[[ EXERCISE DATA open ]]
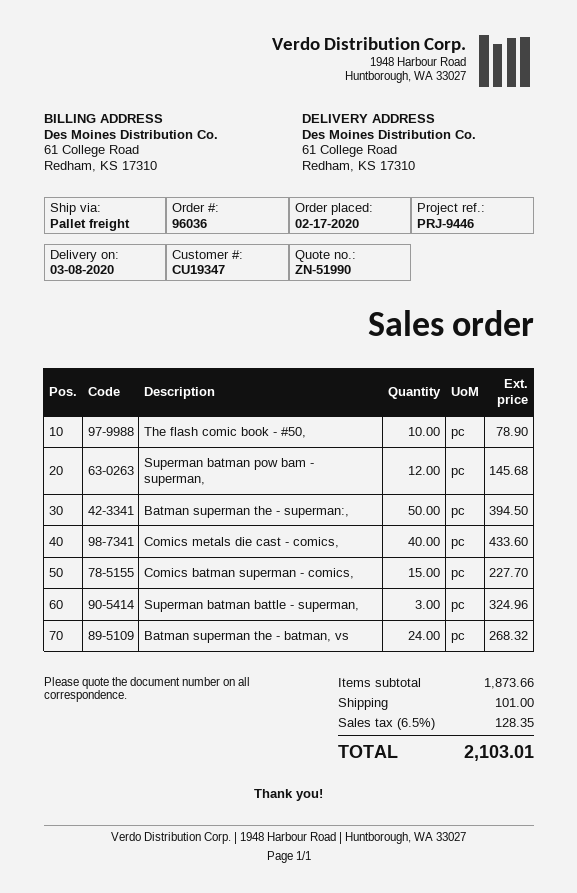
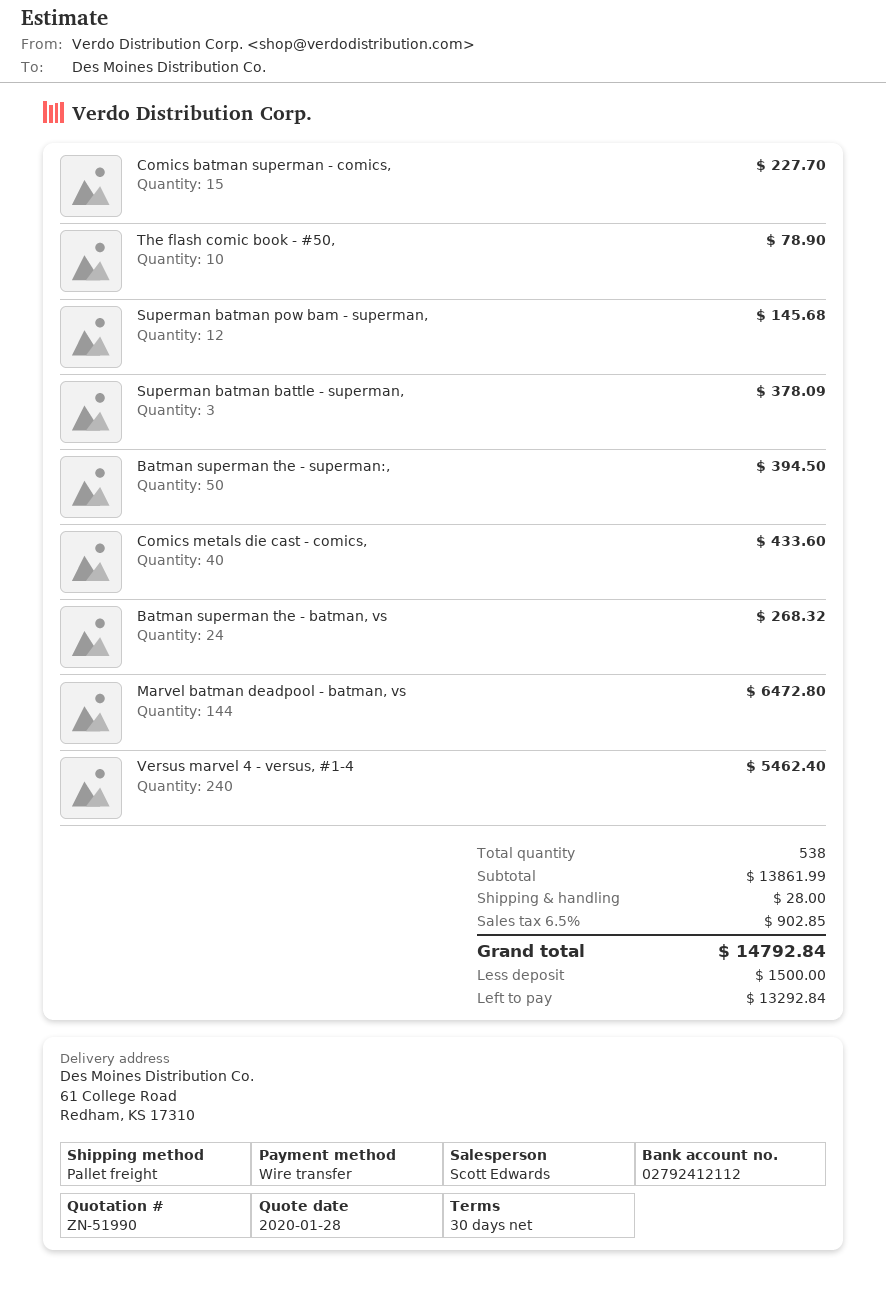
Superman batman battle - superman,: 3 for 324.96 -> 3 for 378.09
Marvel batman deadpool - batman, vs: none -> 144 for 6472.80
Versus marvel 4 - versus, #1-4: none -> 240 for 5462.40
subtotal: 1873.66 -> 13861.99
shipping: 101.00 -> 28.00
tax: 6.5% = 128.35 -> 6.5% = 902.85
total: 2103.01 -> 14792.84

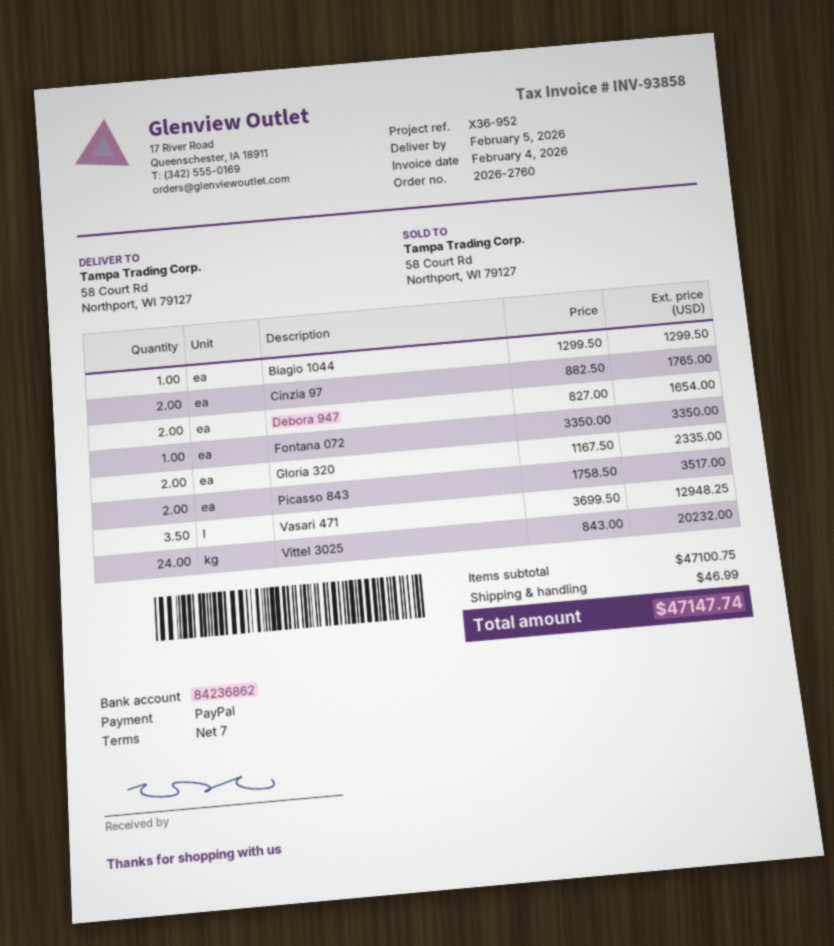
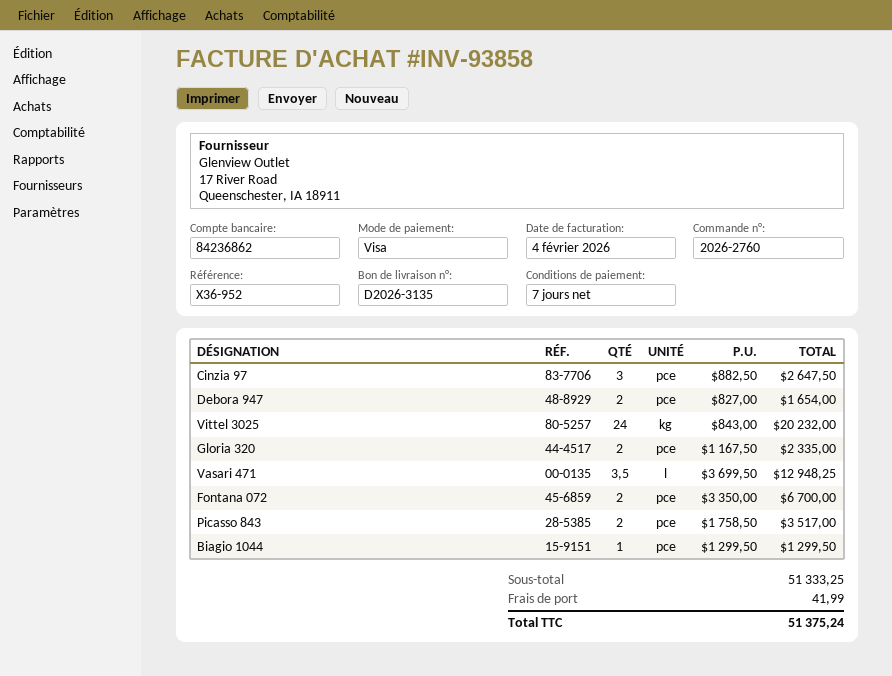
payment method: PayPal -> Visa
Cinzia 97: 2 x 882.50 = 1765.00 -> 3 x 882.50 = 2647.50
Fontana 072: 1 x 3350.00 = 3350.00 -> 2 x 3350.00 = 6700.00
subtotal: 47100.75 -> 51333.25
shipping: 46.99 -> 41.99
total: 47147.74 -> 51375.24

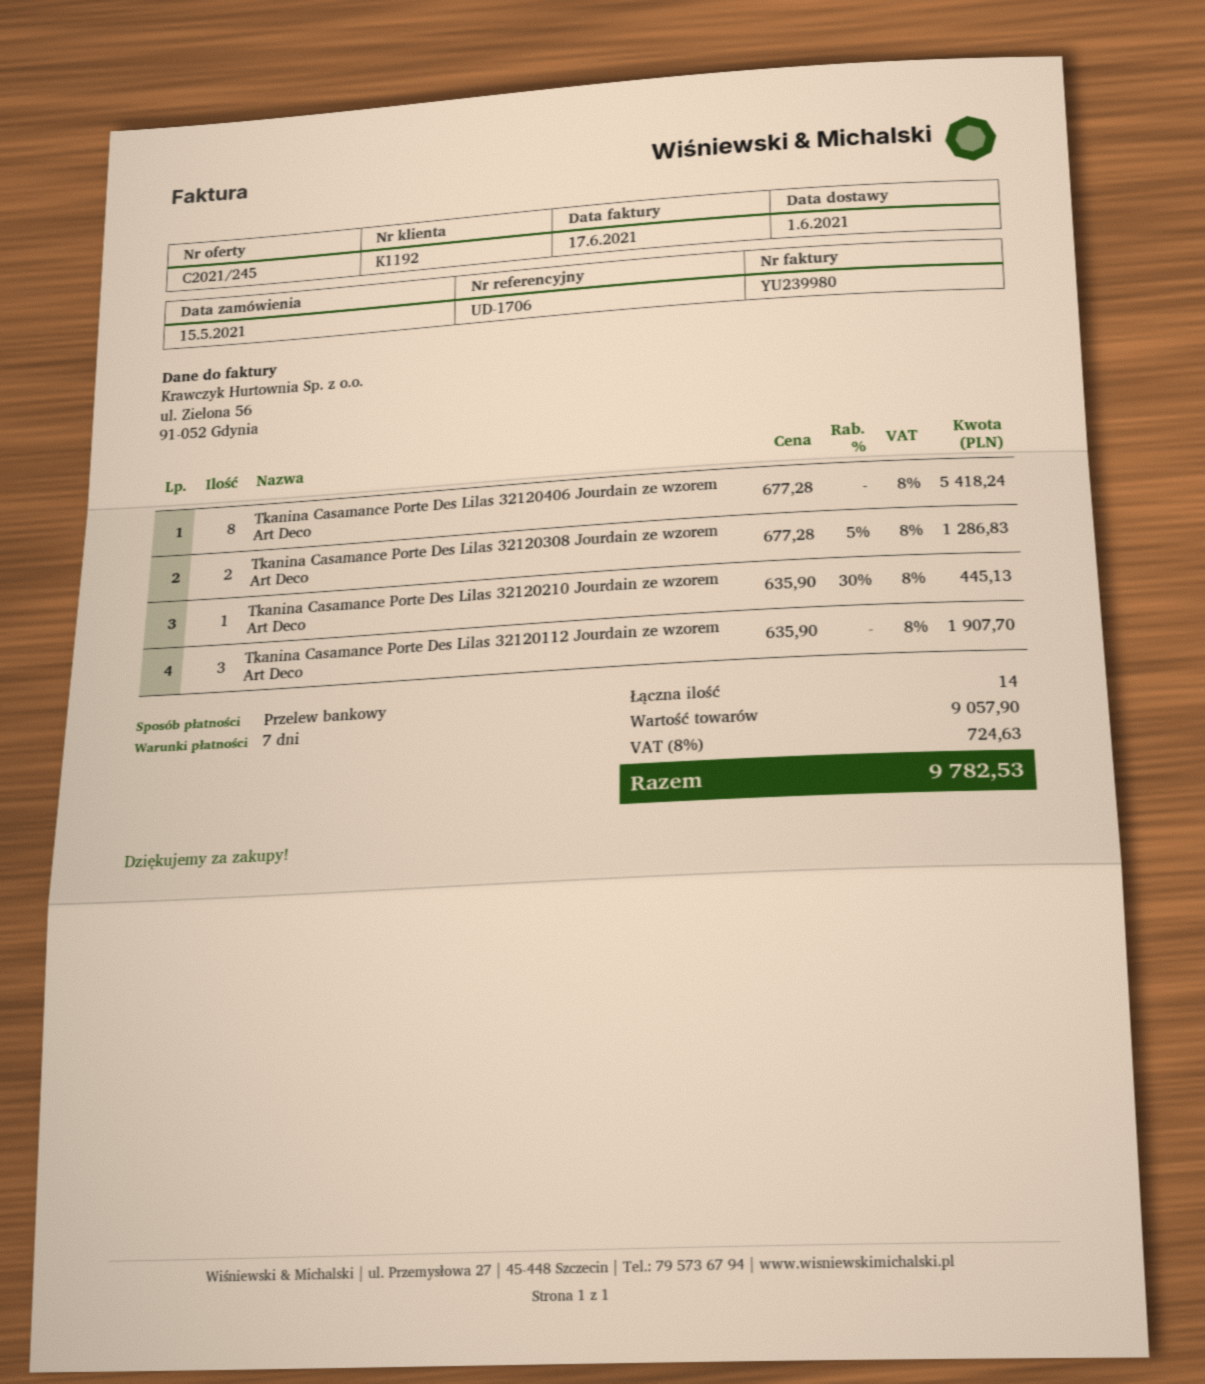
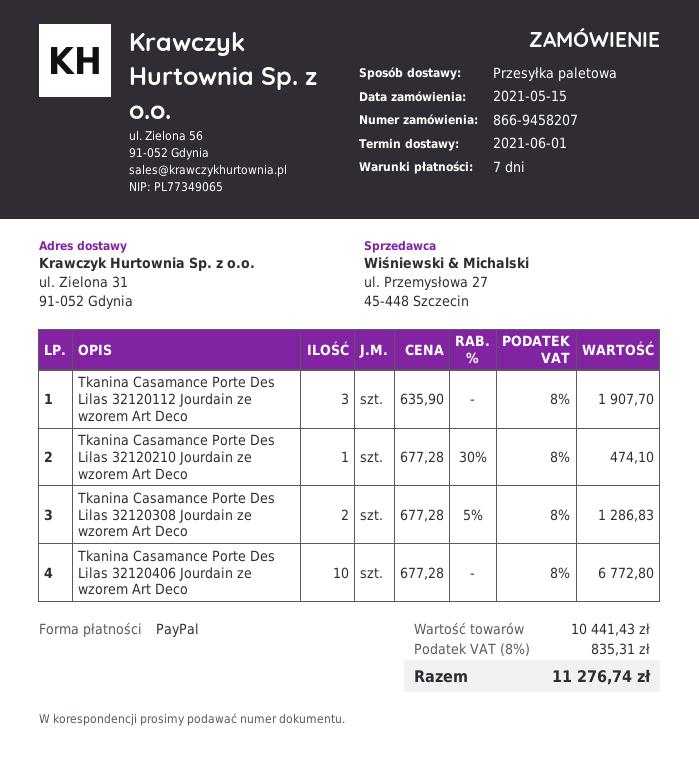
payment method: bank transfer -> PayPal
Tkanina Casamance Porte Des Lilas 32120406 Jourdain ze wzorem Art Deco: 8 x 677.28 = 5418.24 -> 10 x 677.28 = 6772.80
Tkanina Casamance Porte Des Lilas 32120210 Jourdain ze wzorem Art Deco: 1 x 635.90 - 30% = 445.13 -> 1 x 677.28 - 30% = 474.10
subtotal: 9057.90 -> 10441.43
tax: 8% = 724.63 -> 8% = 835.31
total: 9782.53 -> 11276.74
[[ EXERCISE DATA closed ]]
| WHAT YOU ARE ASKED TO DO |
The answer must consist of every line from the records above that holds "none".

| SOLUTION TO THIS PROBLEM |
Marvel batman deadpool - batman, vs: none -> 144 for 6472.80
Versus marvel 4 - versus, #1-4: none -> 240 for 5462.40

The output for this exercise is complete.